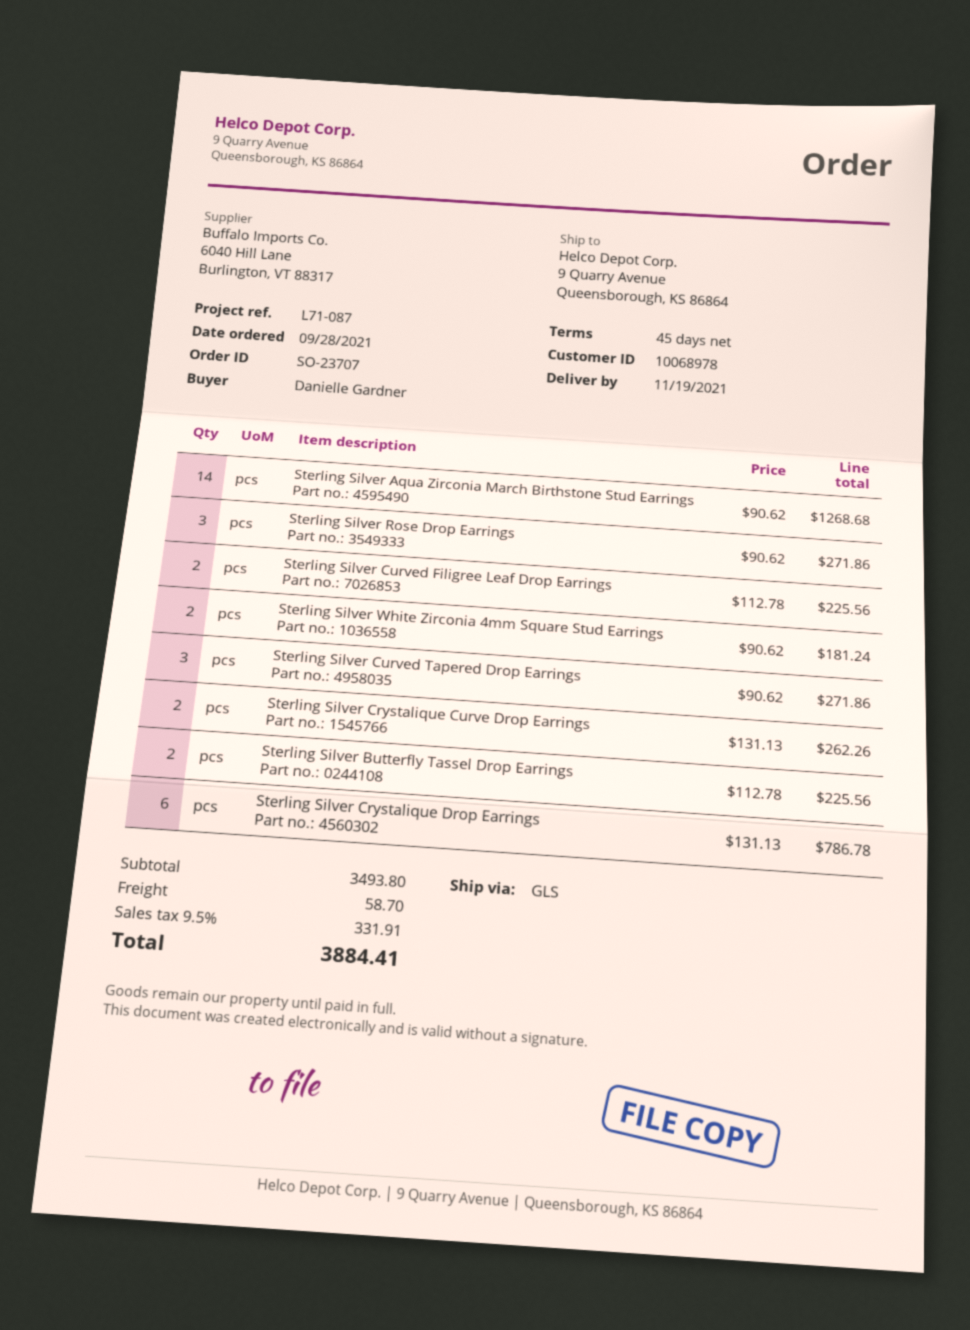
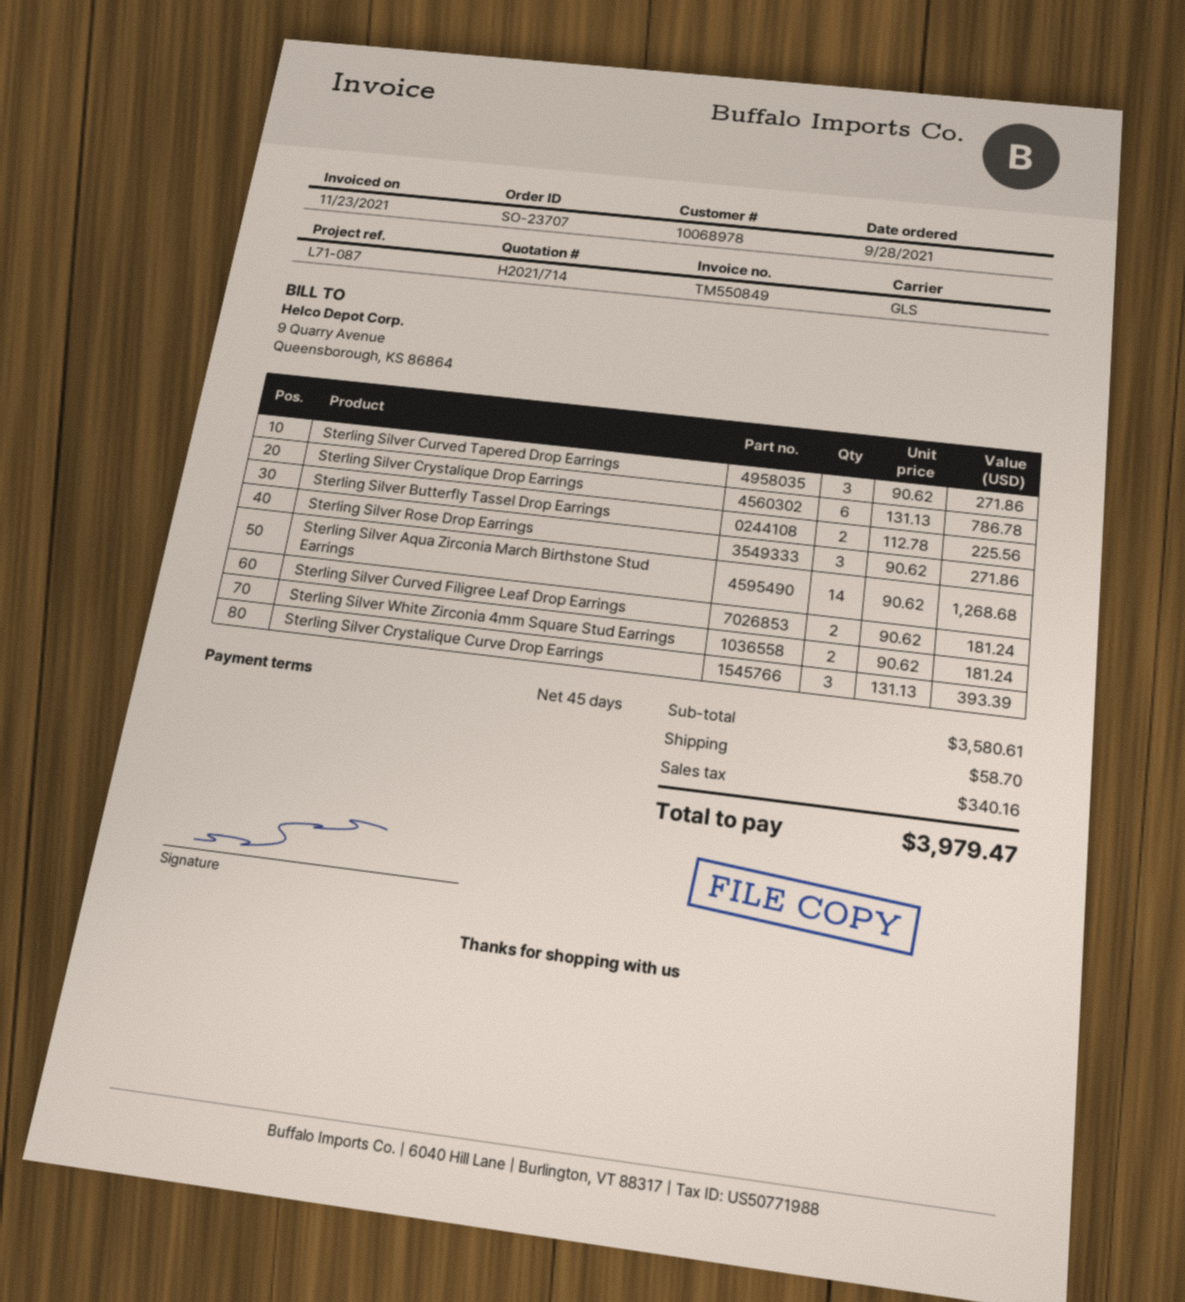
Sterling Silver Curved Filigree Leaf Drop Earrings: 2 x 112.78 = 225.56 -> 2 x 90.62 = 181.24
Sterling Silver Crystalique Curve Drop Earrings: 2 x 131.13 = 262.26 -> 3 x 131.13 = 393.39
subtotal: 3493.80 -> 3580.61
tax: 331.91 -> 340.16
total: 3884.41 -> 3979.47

===============

#### EXERCISE BRIEF:
Skipping every picture, reproduce the records word for word.

#### RESPONSE TO THIS TASK:
Sterling Silver Curved Filigree Leaf Drop Earrings: 2 x 112.78 = 225.56 -> 2 x 90.62 = 181.24
Sterling Silver Crystalique Curve Drop Earrings: 2 x 131.13 = 262.26 -> 3 x 131.13 = 393.39
subtotal: 3493.80 -> 3580.61
tax: 331.91 -> 340.16
total: 3884.41 -> 3979.47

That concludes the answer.